Another lesson from my mother was to never give your money to a man. She worked with a woman who honestly had no idea how much money she earned per pay period as she simply signed her checks over to her husband without looking at them. This might not be such a bad thing if her husband was a wonderful, genius, financial expert who wisely invested her earnings while making sure all the bills were paid – although I would still have an issue with working and not knowing where my money was. However, it seems the men who want you to blindly trust them and sign over your money are always the ones who don’t work, but drink a lot or do a lot of drugs, or both.
Another lesson from my mother was “Never sign your money over to any man.”
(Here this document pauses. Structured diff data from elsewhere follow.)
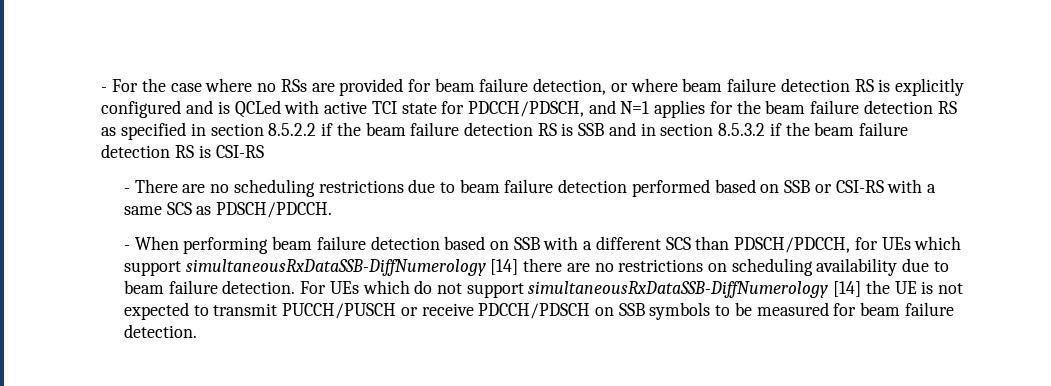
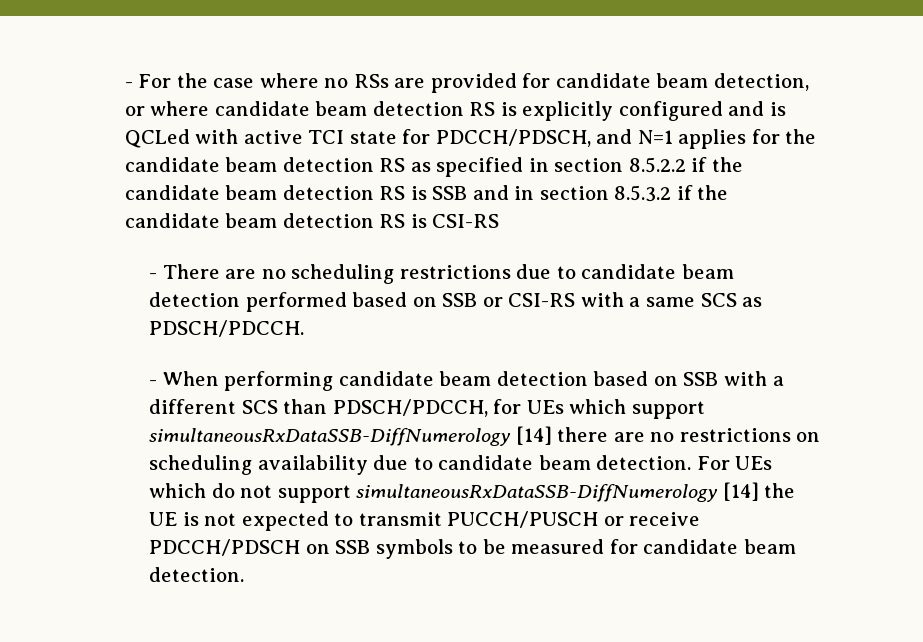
- - For the case where no RSs are provided for beam failure detection, or where beam failure detection RS is explicitly configured and is QCLed with active TCI state for PDCCH/PDSCH, and N=1 applies for the beam failure detection RS as specified in section 8.5.2.2 if the beam failure detection RS is SSB and in section 8.5.3.2 if the beam failure detection RS is CSI-RS
+ - For the case where no RSs are provided for candidate beam detection, or where candidate beam detection RS is explicitly configured and is QCLed with active TCI state for PDCCH/PDSCH, and N=1 applies for the candidate beam detection RS as specified in section 8.5.2.2 if the candidate beam detection RS is SSB and in section 8.5.3.2 if the candidate beam detection RS is CSI-RS
- - There are no scheduling restrictions due to beam failure detection performed based on SSB or CSI-RS with a same SCS as PDSCH/PDCCH.
+ - There are no scheduling restrictions due to candidate beam detection performed based on SSB or CSI-RS with a same SCS as PDSCH/PDCCH.
- - When performing beam failure detection based on SSB with a different SCS than PDSCH/PDCCH, for UEs which support simultaneousRxDataSSB-DiffNumerology [14] there are no restrictions on scheduling availability due to beam failure detection.
+ - When performing candidate beam detection based on SSB with a different SCS than PDSCH/PDCCH, for UEs which support simultaneousRxDataSSB-DiffNumerology [14] there are no restrictions on scheduling availability due to candidate beam detection.
- For UEs which do not support simultaneousRxDataSSB-DiffNumerology [14] the UE is not expected to transmit PUCCH/PUSCH or receive PDCCH/PDSCH on SSB symbols to be measured for beam failure detection.
+ For UEs which do not support simultaneousRxDataSSB-DiffNumerology [14] the UE is not expected to transmit PUCCH/PUSCH or receive PDCCH/PDSCH on SSB symbols to be measured for candidate beam detection.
There are so many young women today who eschew the word “feminist” as if it were the most awful thing to be associated with. They don’t have the memory of stupid things women were raised with or awareness of the stupid things they were raised with. My mother was raised in era where just her getting an education – and not even in the field she wanted, but rather in a field that was more socially acceptable for women to have – was a major act of defiance. Where choosing what man she would marry was another act of defiance. Where women still handed over their money to the man of the house. Women today have made so many strides towards equality, that many don’t see that these strides have really come about in the past several decades. It is still new, and that is part of why we have to keep fighting to keep it.
Women did not get the right to vote in the United States until 1920 – which means that women have not been voting in the United States for 100 years, yet. It took from 1848 until 1920 for women to be allowed to vote – 72 years (although, it might have even been longer than that, this is just what history has documented). Some of the women who fought for the right to vote died before ever even achieving this goal. This was the first wave of feminists.
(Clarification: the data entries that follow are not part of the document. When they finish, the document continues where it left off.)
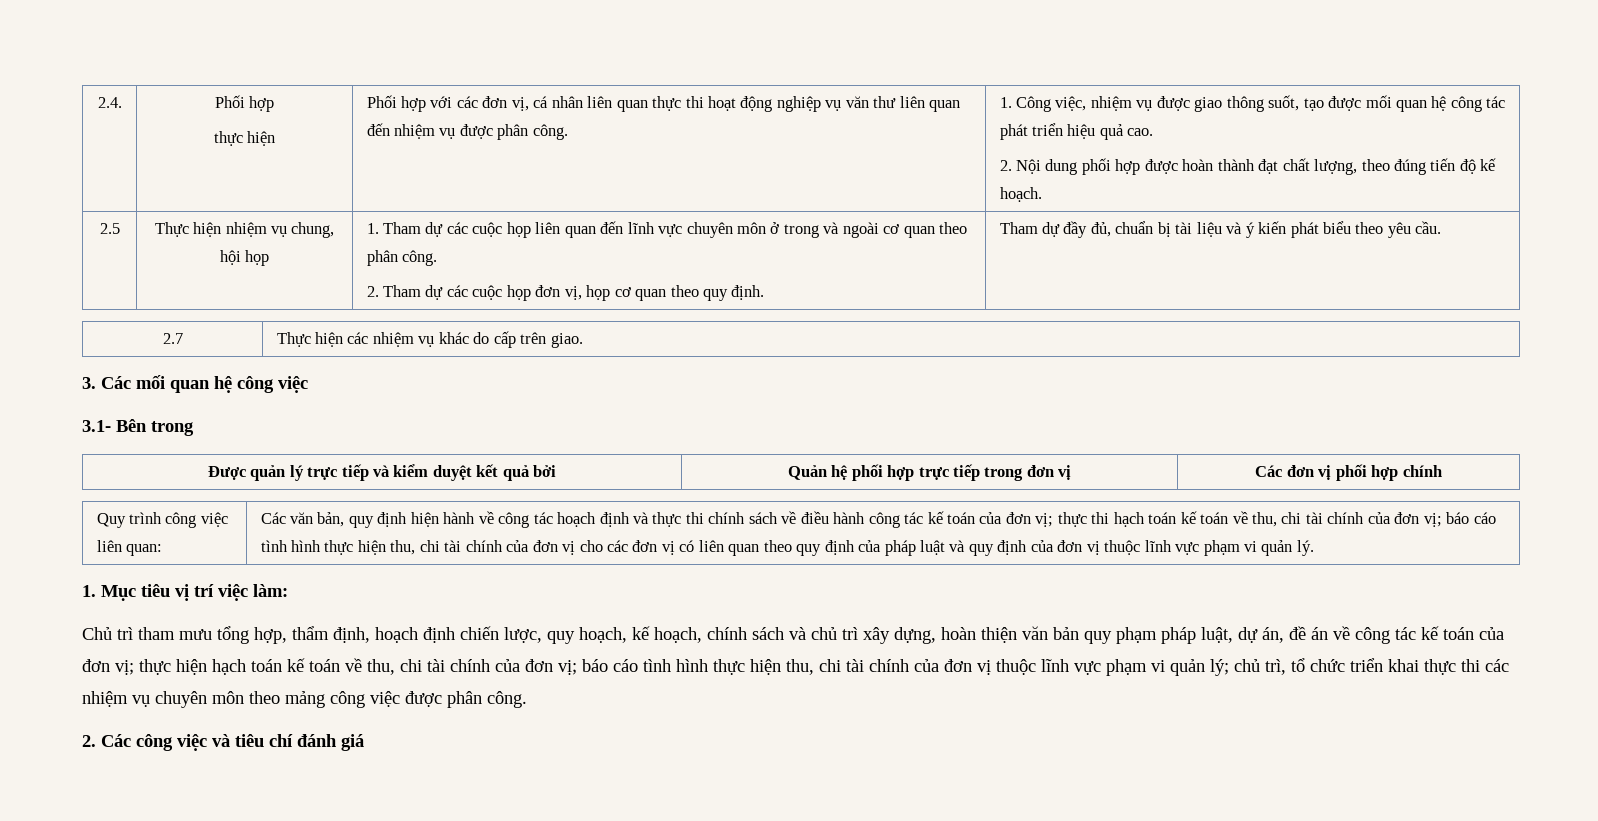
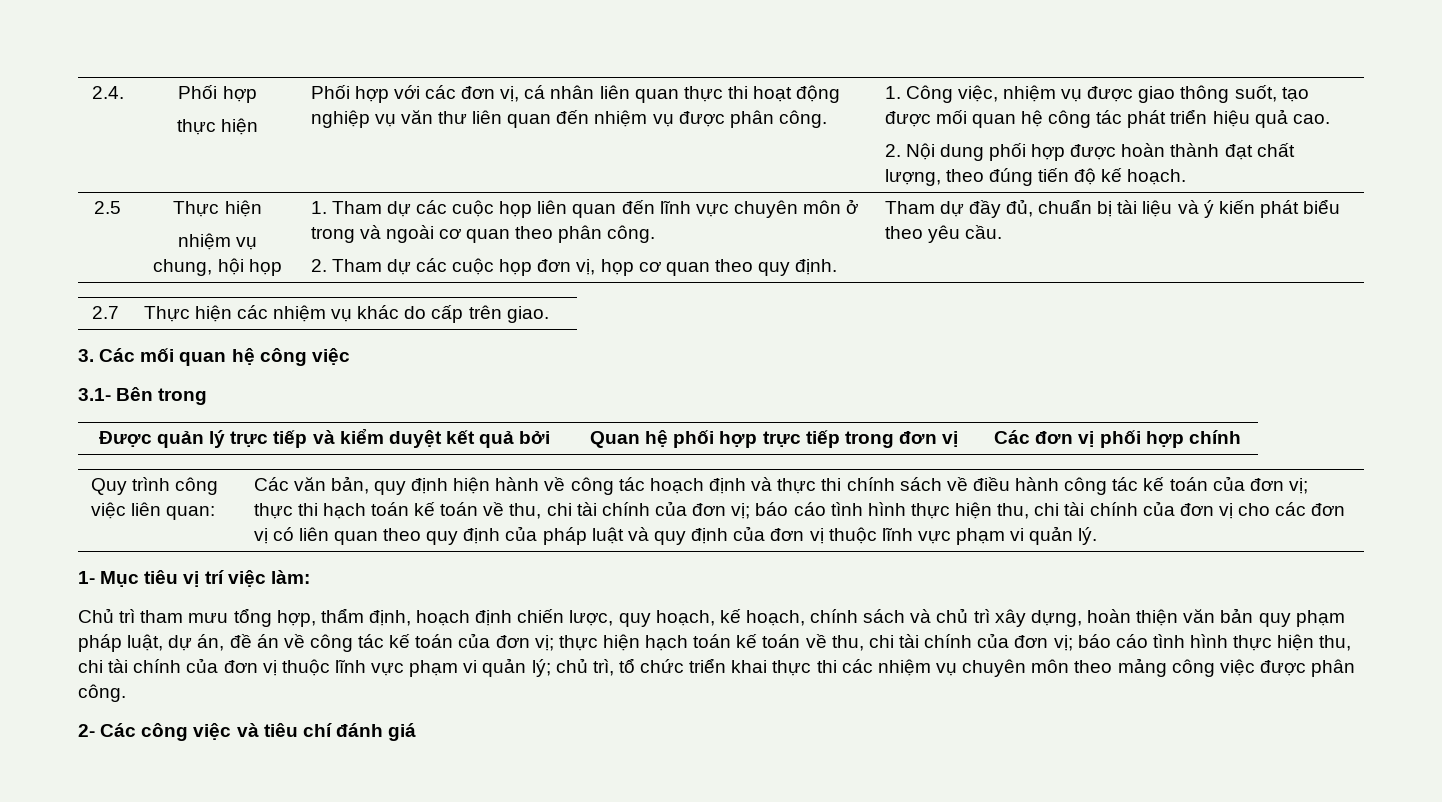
- 2.5 | Thực hiện nhiệm vụ chung, hội họp
+ 2.5 | Thực hiện
+ nhiệm vụ chung, hội họp
- Được quản lý trực tiếp và kiểm duyệt kết quả bởi | Quản hệ phối hợp trực tiếp trong đơn vị | Các đơn vị phối hợp chính
+ Được quản lý trực tiếp và kiểm duyệt kết quả bởi | Quan hệ phối hợp trực tiếp trong đơn vị | Các đơn vị phối hợp chính
- 1. Mục tiêu vị trí việc làm:
+ 1- Mục tiêu vị trí việc làm:
- 2. Các công việc và tiêu chí đánh giá
+ 2- Các công việc và tiêu chí đánh giá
The second wave came during the Civil Rights era, and gave us a lot of the progress we have made up to date. My mom lived during the time of second wave feminists, and she did her part by simply making her own choices and sticking by them in the face of her father and convention. Her personal act of defiance was echoed by other women across the country who were tired of being forced to do things by men seeking to rule and control their lives.
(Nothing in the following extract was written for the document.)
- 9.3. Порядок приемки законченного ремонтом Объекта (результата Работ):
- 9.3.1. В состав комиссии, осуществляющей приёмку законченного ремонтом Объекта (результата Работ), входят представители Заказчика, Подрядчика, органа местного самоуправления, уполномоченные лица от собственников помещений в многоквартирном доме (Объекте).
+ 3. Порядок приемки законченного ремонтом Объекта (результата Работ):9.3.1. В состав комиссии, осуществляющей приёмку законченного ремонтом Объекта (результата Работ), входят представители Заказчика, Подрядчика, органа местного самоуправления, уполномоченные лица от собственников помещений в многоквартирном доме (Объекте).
I am a third wave feminist, by birth year and in thought. I am saddened by the number of women who have benefited from feminism who look at the word as a pejorative. Even the many liberals in my life often tell me I should be a humanist instead. As long as we still have a large number of rapes and general abuse of women, I am going to go with feminist. As long as we still have men making the laws about my reproductive health, I am going with feminist. As long as we have women blaming other women when they are raped or harassed, I am going with feminist. As long as any discussion of rape comes with how the woman could have “avoided” it, then I am going to go with feminist. As long as male and female pagans are offended by Dianics, I am going with feminist. This list could go on and on and on, but you get the general idea.
My mother raised me to be a feminist simply by telling me I have the right to be in charge of my own life, and that my wants and needs are second to no one else’s, not even a man’s.